Id. at 15, 262 S.E.2d at 348 (internal citation omitted). In applying these factors, the Commission here made findings, including those quoted above, and after citing Chilton, concluded that the evidence established affirmative answers to at least four of the six Chilton factors.
    Defendants contend that no competent evidence supported finding 3, that Salter Path put on and paid for the Fun Day, because it was funded by a special contribution fund rather than out of Salter Path's regular operating budget. However, three witnesses testified without objection that Salter Path did sponsor the event and defendants do not dispute that the volunteers' admission to the event was paid for by Salter Path's special contribution fund. Because competent evidence supports this finding, it is conclusive on appeal. This finding in turn supports the portion of conclusion 3 stating that “Salter Path organized and sponsored the Fun Day event.”
    [2] Defendants also contend that finding 4 is not supported by competent evidence. Specifically, defendants assert that volunteers were encouraged to attend the event, rather than urged to attend. This distinction makes no meaningful difference. Inaddition, plaintiff's undisputed testimony established that the Chief of Salter Path told plaintiff he wanted her to attend the event. Defendants claim that no evidence supports the finding that defendant received a tangible benefit through morale boosting and increased volunteer retention. Defendants draw our attention to language in Chilton stating that
        Personal camaraderie and respect between the faculty and students involved in professional education greatly enhance the educational experience. We cannot say that this vague benefit transforms an annual social occasion into a business meeting.

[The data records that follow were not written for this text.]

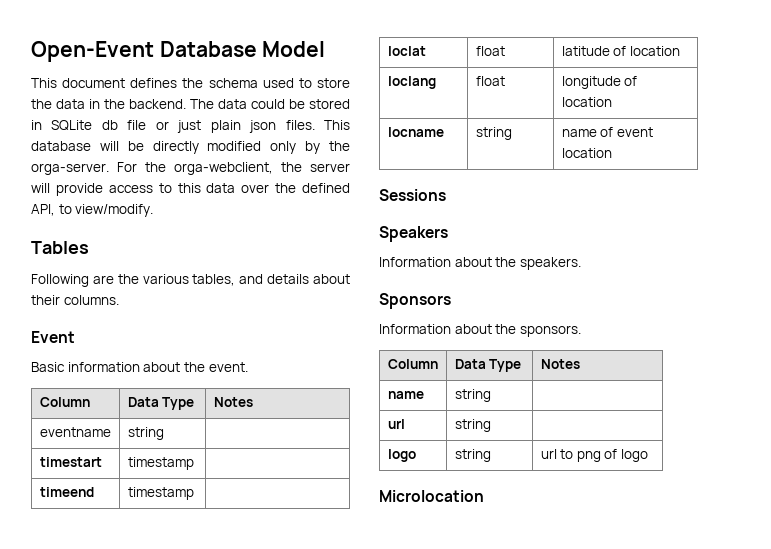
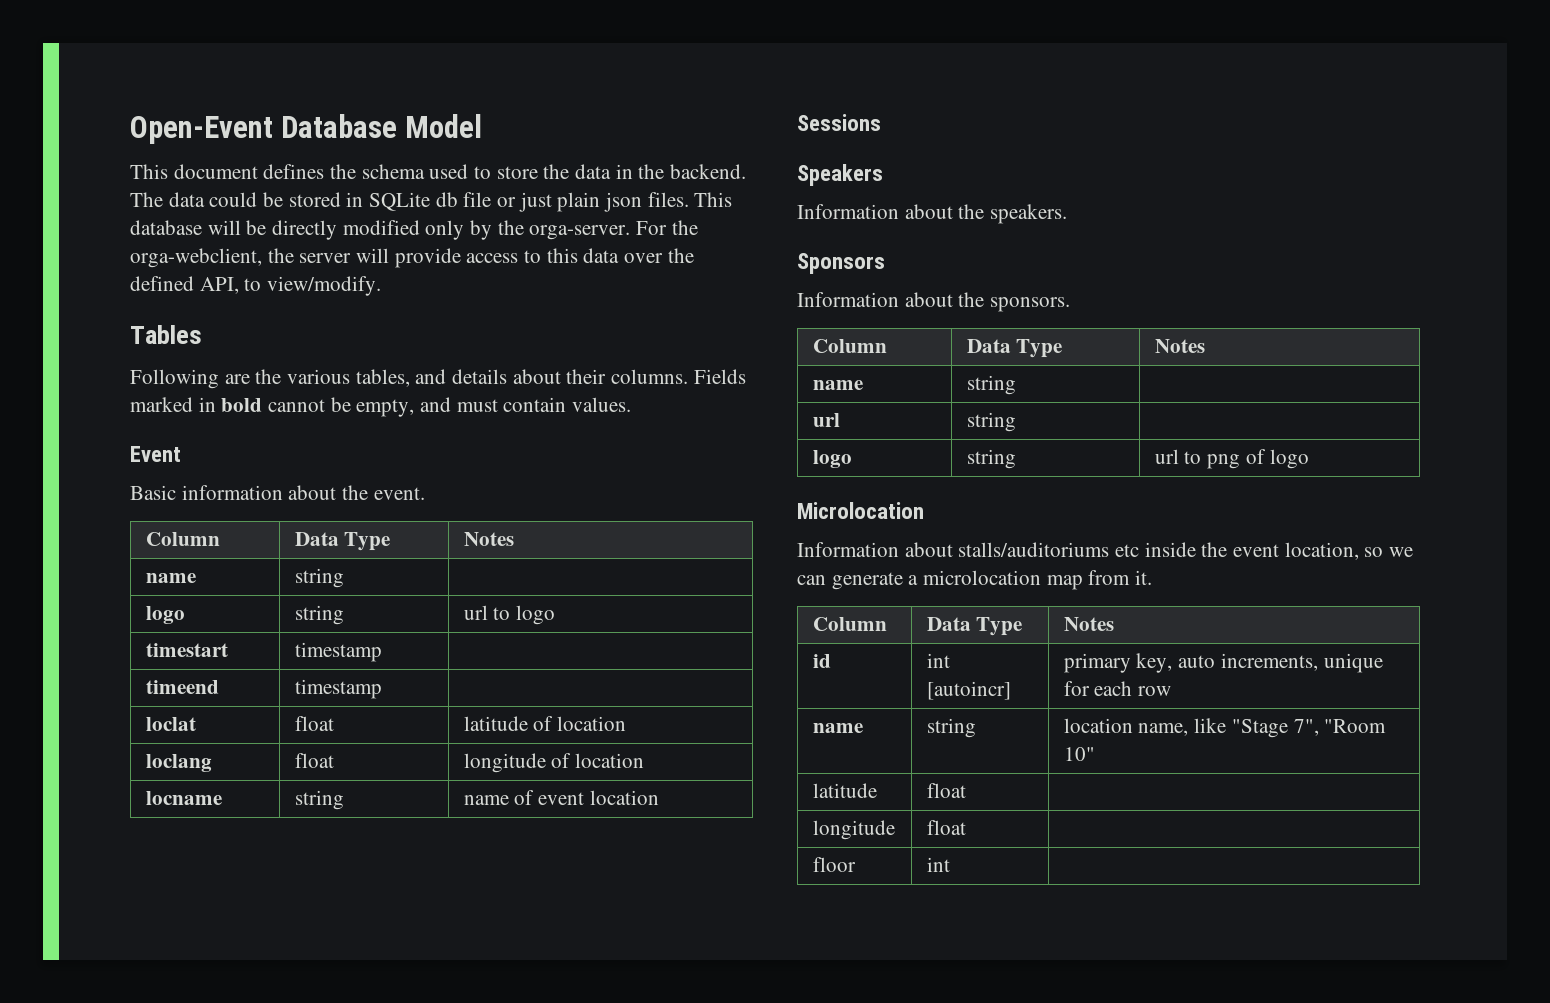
+ Fields marked in bold cannot be empty, and must contain values.
  Basic information about the event.
  Column | Data Type | Notes
- eventname | string |
+ name | string |
+ logo | string | url to logo
+ Information about stalls/auditoriums etc inside the event location, so we can generate a microlocation map from it.
+ Column | Data Type | Notes
+ id | int [autoincr] | primary key, auto increments, unique for each row
+ name | string | location name, like "Stage 7", "Room 10"
+ latitude | float |
+ longitude | float |
+ floor | int |

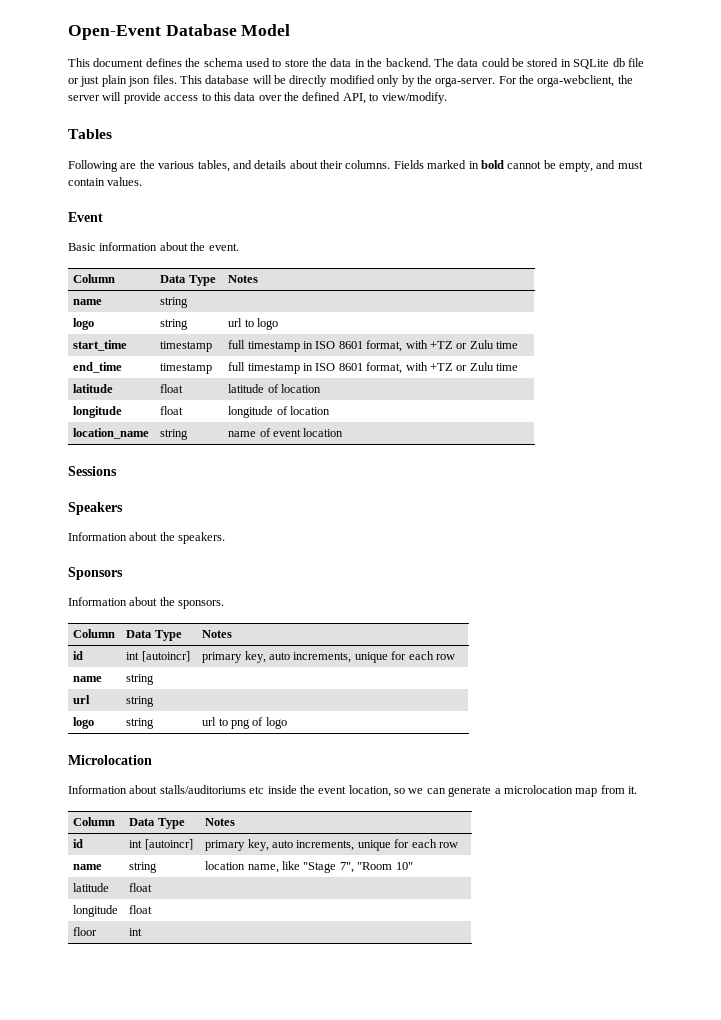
- timestart | timestamp |
- timeend | timestamp |
- loclat | float | latitude of location
+ start_time | timestamp | full timestamp in ISO 8601 format, with +TZ or Zulu time
+ end_time | timestamp | full timestamp in ISO 8601 format, with +TZ or Zulu time
+ latitude | float | latitude of location
- loclang | float | longitude of location
+ longitude | float | longitude of location
- locname | string | name of event location
+ location_name | string | name of event location
  Information about the sponsors.
  Column | Data Type | Notes
+ id | int [autoincr] | primary key, auto increments, unique for each row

Id. at 18, 262 S.E.2d at 350. Here, testimony indicated and the Commission found as fact that the event served the purpose of encouraging volunteers to continue their participation with defendant, not merely of fostering personal camaraderie. Without the continuing participation of volunteers, defendant here would have no organization. Keeping the fire and rescue organization operational with volunteers is tangible indeed. Thus, the benefits of building morale and camaraderie are more tangible for a volunteer fire and rescue organization like defendant than for the medical school in Chilton. This evidence supports finding 4 which in turn supports the portion of conclusion 3 stating that
        Plaintiff justifiably believed that her attendance at Fun Day was mandatory . . . . Fun Day was not really voluntary for Plaintiff due to the extra responsibility she undertook and the request from the Chief that she attend.
The finding also supports the portion of the conclusion stating that Slater Path tangibly benefitted through increased volunteer retention.
    [3] Defendants also challenge the statement in finding 5 that plaintiff was “on-duty” at the event, alleging that as a volunteer EMS worker, plaintiff was always “on-duty.” Defendants contend that “to the extent [finding 5] insinuates that plaintiff's status as 'on-duty' is relevant to this analysis, it is unsupported.” We see no such insinuation in the Commission's opinion and award, nor do we find this relevant to the Commission's conclusion that plaintiff suffered a compensable injury.
    The findings discussed above, which are supported by the evidence, in turn support the Commission's conclusion that at least four, if not all six, of the Chilton factors are present here. We note that Chilton did not establish a requirement that all six questions must be answered affirmatively in order to support an award of compensation. Rather, the Court found that “these questions are helpful in establishing a structural analysis of when to award compensation.” Id. at 15, 262 S.E.2d at 348. This Court has affirmed that evidence of four of the six Chilton factors “established a sufficient nexus between claimant's injury and her employment to permit the award of compensation.” Martin v. Mars Mfg. Co., 58 N.C. App. 577, 580, 293 S.E.2d 816, 819, cert. denied, 306 N.C. 742, 295 S.E.2d 759 (1982). This assignment of error is overruled.    [4] Defendants next argue that the Commission erred in making findings and conclusions that plaintiff met her burden of proving disability. We disagree.
    The Supreme Court has explained what a plaintiff must prove to obtain an award of benefits for disability. Hilliard v. Apex Cabinet Co., 305 N.C. 593, 595, 290 S.E.2d 682, 683 (1982).
        [I]n order to support a conclusion of disability, the Commission must find: (1) that plaintiff was incapable after his injury of earning the same wages he had earned before his injury in the same employment, (2) that plaintiff was incapable after his injury of earning the same wages he had earned before his injury in any other employment, and (3) that this individual's incapacity to earn was caused by plaintiff's injury. In workers' compensation cases, a claimant ordinarily has the burden of proving both the existence of his disability and its degree.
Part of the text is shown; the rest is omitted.